فَإِن لَّمْ تَفْعَلُوا۟ فَأْذَنُوا۟ بِحَرْبٍ مِّنَ ٱللَّهِ وَرَسُولِهِۦ ۖ وَإِن تُبْتُمْ فَلَكُمْ رُءُوسُ أَمْوَٰلِكُمْ لَا تَظْلِمُونَ وَلَا تُظْلَمُونَ

”Maka jika kamu tidak mengerjakan (meninggalkan sisa riba), maka ketahuilah, bahwa Allah dan Rasul-Nya akan memerangimu. Dan jika kamu bertaubat (dari pengambilan riba), maka bagimu pokok hartamu; kamu tidak menganiaya dan tidak (pula) dianiaya.” (Surat Al-Baqarah: 279).

Begitu pula soal kemusyrikan yang sedang marak di medsos. Syirik itu risikonya meski engkau adalah orang baik di dunia, di akhirat pasti habis terhapus semua. Ikhlas saja tidak cukup. Karena jika hanya ikhlas, maka banyak orang yang ibadahnya hanya mengikuti perasaan. Banyak yang menyangka mana yang dia sukai itulah yang dia kerjakan. Karena, barometernya rasa. Padahal amal itu dianggap besar manakala pembuktian dengan perkataan dan perbuatan ini ada.

Namun, jika mau yang paling besar nilai amalnya, maka berpikirlah untuk ke akhirat. Kalau tidak pernah berpikir untuk akhirat, maka manusia akan berhenti berjuang. Akan berjalan di tempat. Lain cerita bila Allah yang dengan ke-Mahabesaran-nya, menggandakannya.

Misalnya seseorang yang berjuang keras untuk menyelamatkan keluarganya dari kekufuran. Maka, untuk menyelamatkan keluarga dari kekufuran, salah satunya adalah membebaskan mereka dari kefakiran. Tidak hanya untuk diri dan keluarganya, tetapi juga untuk orang-orang sekelilingnya dan kaum muslimin sedunia nantinya. Orientasinya bukan lagi untuk merasakan nikmatnya harta di dunia, tetapi sudah sampai di akhirat. Bila sudah didasari dengan ikhlas dan akhirat oriented ini, maka jadilah dia raadhiyah.
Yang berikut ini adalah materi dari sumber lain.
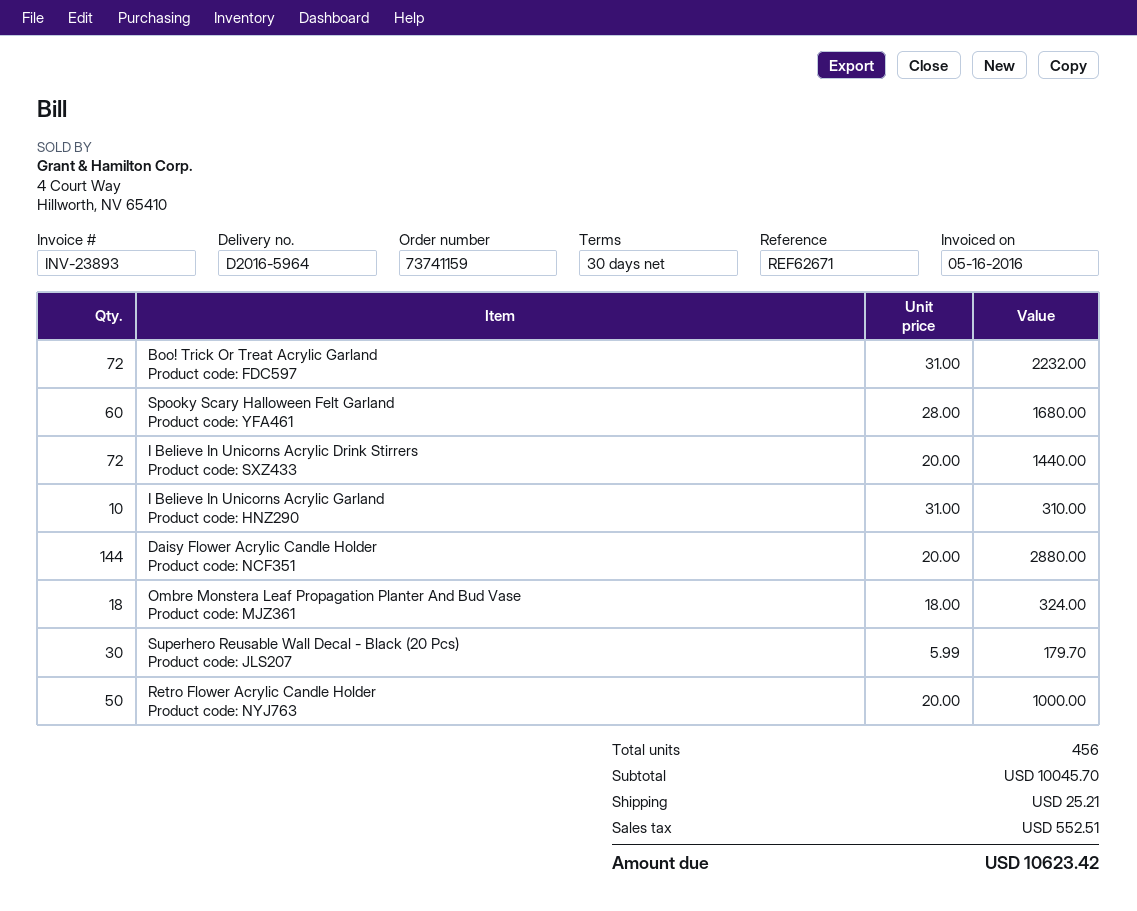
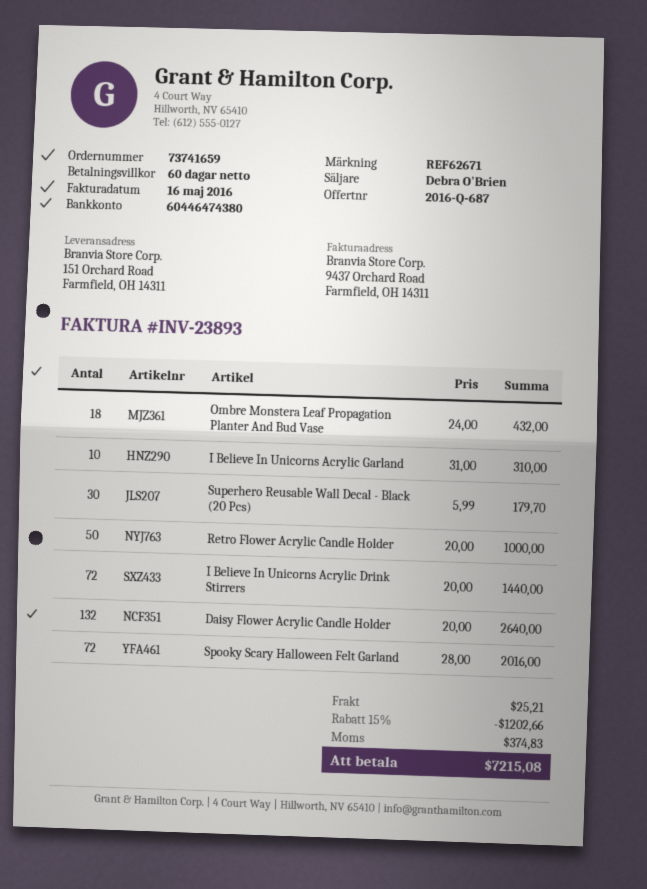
order number: 73741159 -> 73741659
payment terms: 30 days -> 60 days
Boo! Trick Or Treat Acrylic Garland: 72 x 31.00 = 2232.00 -> none
Spooky Scary Halloween Felt Garland: 60 x 28.00 = 1680.00 -> 72 x 28.00 = 2016.00
Daisy Flower Acrylic Candle Holder: 144 x 20.00 = 2880.00 -> 132 x 20.00 = 2640.00
Ombre Monstera Leaf Propagation Planter And Bud Vase: 18 x 18.00 = 324.00 -> 18 x 24.00 = 432.00
discount: none -> 15% = 1202.66
tax: 552.51 -> 374.83
total: 10623.42 -> 7215.08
Pakar keuangan mengatakan, bila ingin mendapatkan penghasilan besar maka gunakanlah sistem. Kalau belum punya sistem, maka ikutlah sistem yang sudah ada. Jika kamu berkerja dengan cara itu maka apa yang ingin kita capai akan tercapai. Namun, sebagai orang beriman, tentu capaian dunia saja tidaklah cukup. Kita menginginkan capaian akhirat yang abadi. Lisa’yihaa raadhiyah.

Baca Juga:  Ini Penyakit Umat Terdahulu yang Disabdakan Nabi Muhammad

Bekerjalah dengan percepatan – dengan sistem. Dalam Islam sistem itu adalah ikhlas, sesuai dengan sunnah nabi, dan akhirat oriented. Maka hidupmu akan dipenuhi dengan Al-Bahjah. Bila ada hambatan maka kita tidak akan berhenti berjuang. Apa lagi bila kita sudah dicintai Allah, maka Anda tak perlu lagi mencari system, tetapi semua system sudah berjalan untuk Anda.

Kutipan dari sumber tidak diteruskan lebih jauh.